Heilfasten im Rahmen einer Fastenkur ist eine stark reduzierte Nahrungsaufnahme über einen Zeitraum von üblicherweise zwei Wochen. In dieser Zeit wird im Wesentlichen nur so viel Nahrung aufgenommen, dass der Körper ausreichend mit Vitaminen und Mineralstoffen versorgt ist, z.B. durch den regelmäßigen Verzehr einer Gemüsebrühe. Zudem wird auf eine sehr gute Versorgung mit kalorienlosen Getränken wie Wasser oder Tee geachtet.

 

Fastenkuren werden vom Arzt beaufsichtigt. Sie können bei starken Entzündungssymptomen nachweislich eine Besserung bringen. Durch die Mangelernährung wird die Produktion von körpereigenen Entzündungsstoffen stark eingeschränkt.

 

Ein Nachteil ist, dass der Körper durch die lange Fastenzeit in den Hungerstoffwechsel übergeht und dabei Körpergewebe abbaut. Insbesondere besteht die Gefahr, während des Heilfastens deutlich an Muskelmasse zu verlieren. Dies führt zu einer Reduzierung des Grundumsatzes des Körpers, also des Kalorienbedarfs im Ruhezustand, weshalb ein Jojo-Effekt, also eine rasche Gewichtszunahme nach dem Fasten geradezu vorprogrammiert ist. Fastenkuren eignen sich daher nicht wirklich gut zum Abnehmen!

 

 

Fazit

 

Ein gelegentliches, intermittierendes Fasten z.B. nach der „16:8“ oder der „5:2“ Methode ist eine wertvolle Ergänzung einer gesunden und ausgewogenen Ernährung, z.B. nach dem Programm von 1234Fit.

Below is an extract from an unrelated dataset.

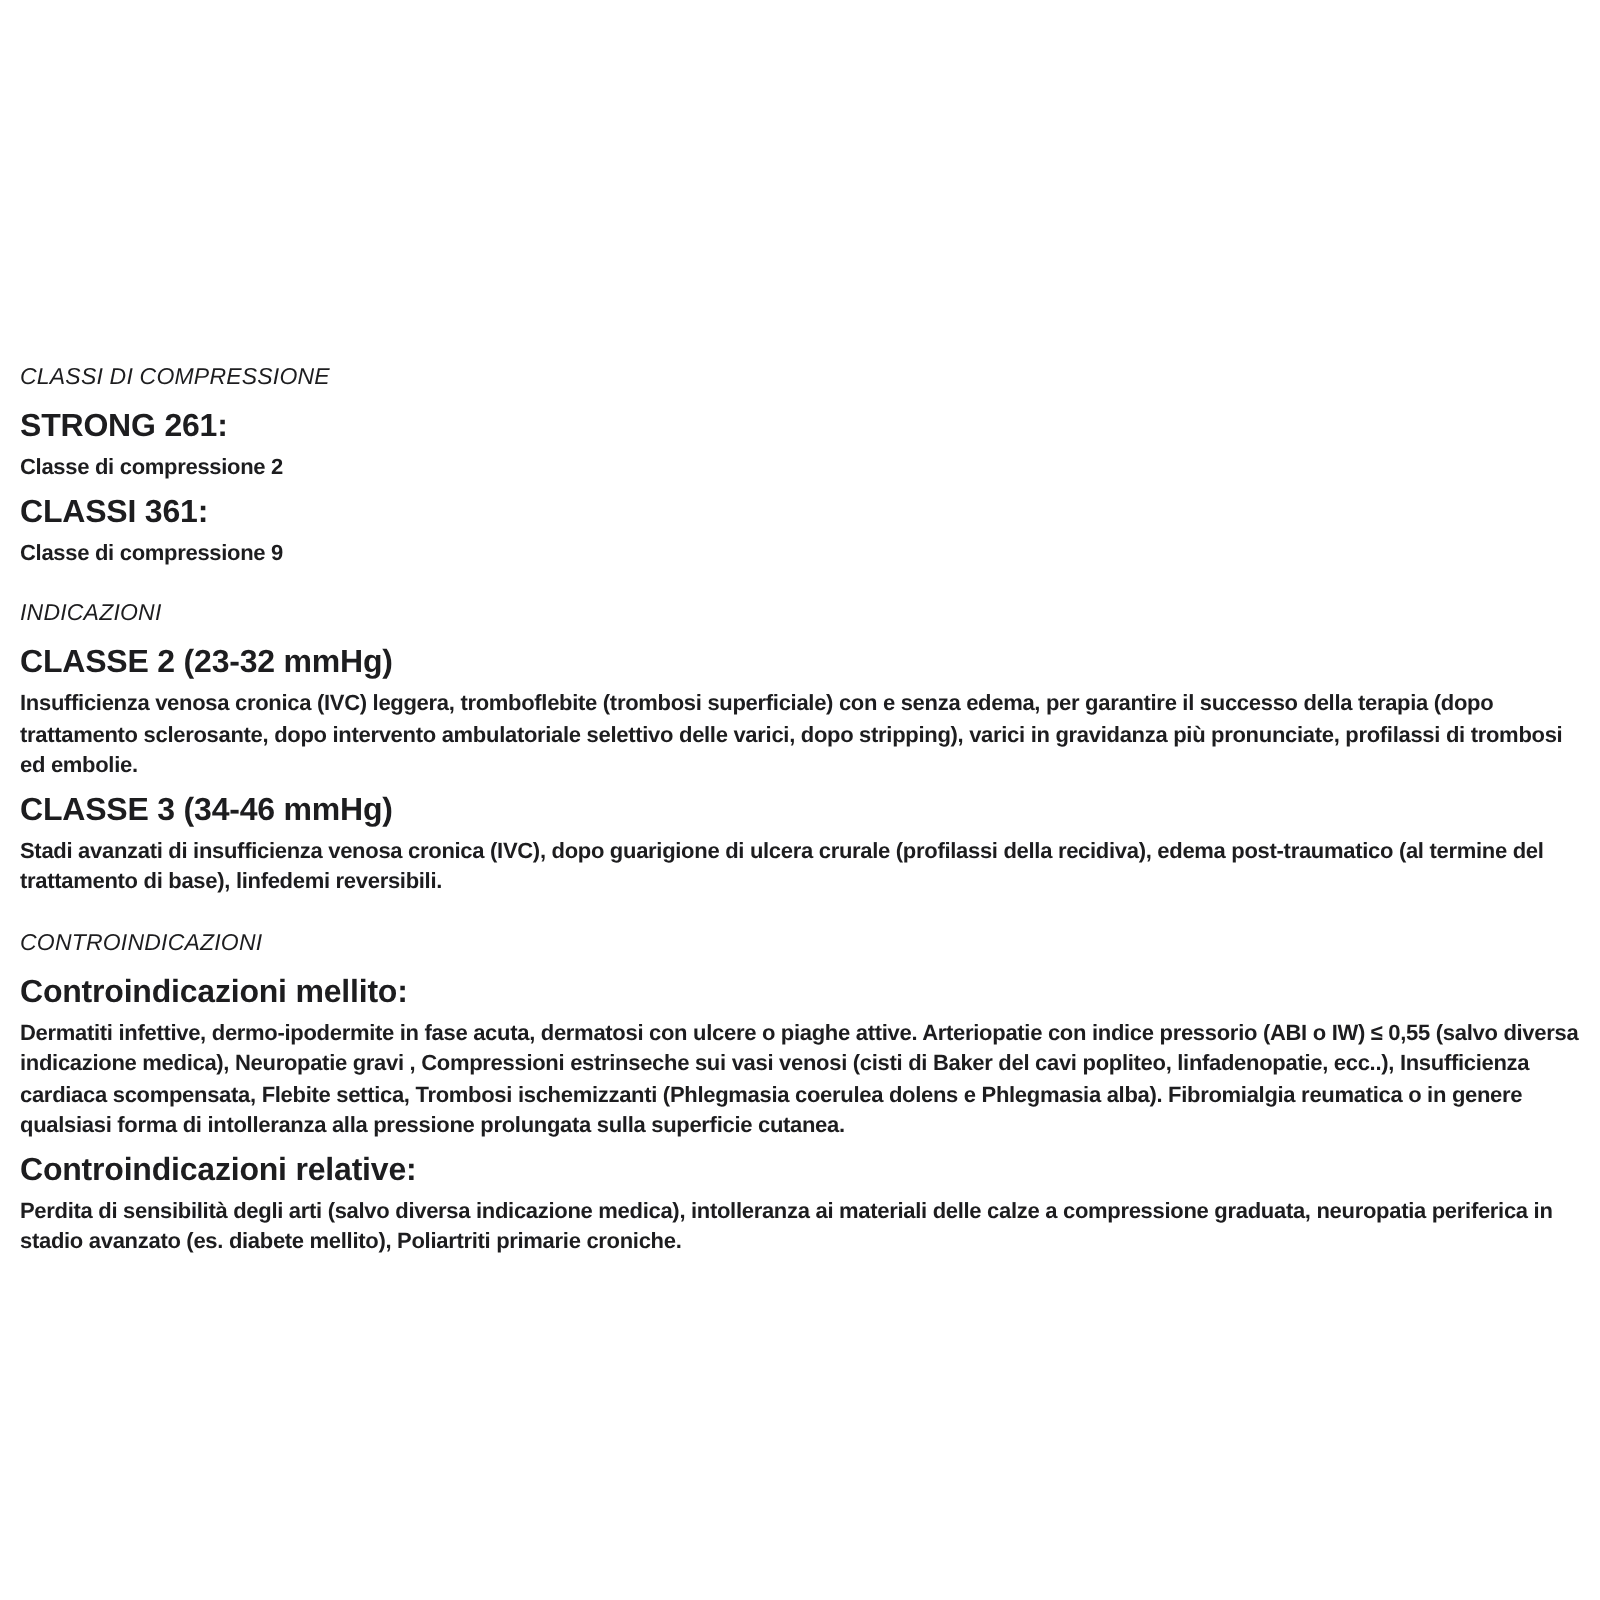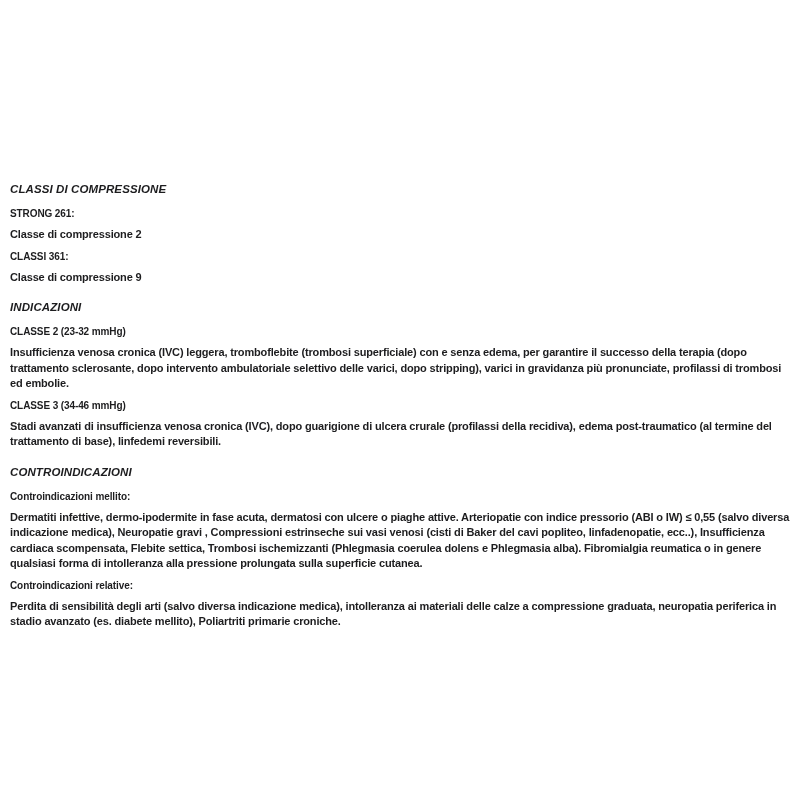"CLASSI DI COMPRESSIONE" .sec-heading { font-weight: 700 -> 400 }
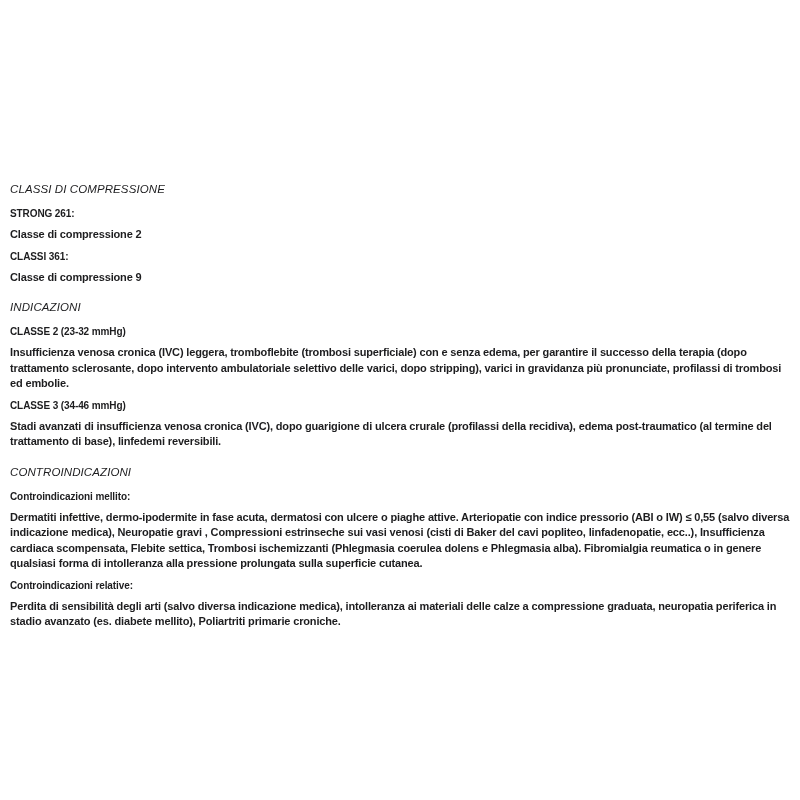"STRONG 261:" .label { font-size: 10px -> 16px }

Tipp: Während den Fastenstunden ein leckeres kalorienloses Getränk trinken, z.B. einen aromatisierten Tee. Das hilft über das Hungergefühl hinweg.

 

Von einer Fastenkur wird dagegen ausdrücklich abgeraten, da wertvolle Muskelmasse verloren geht. Heilfasten ist nur auf ärztlichen Rat hin, z.B. zur Bekämpfung von Entzündungen, angesagt.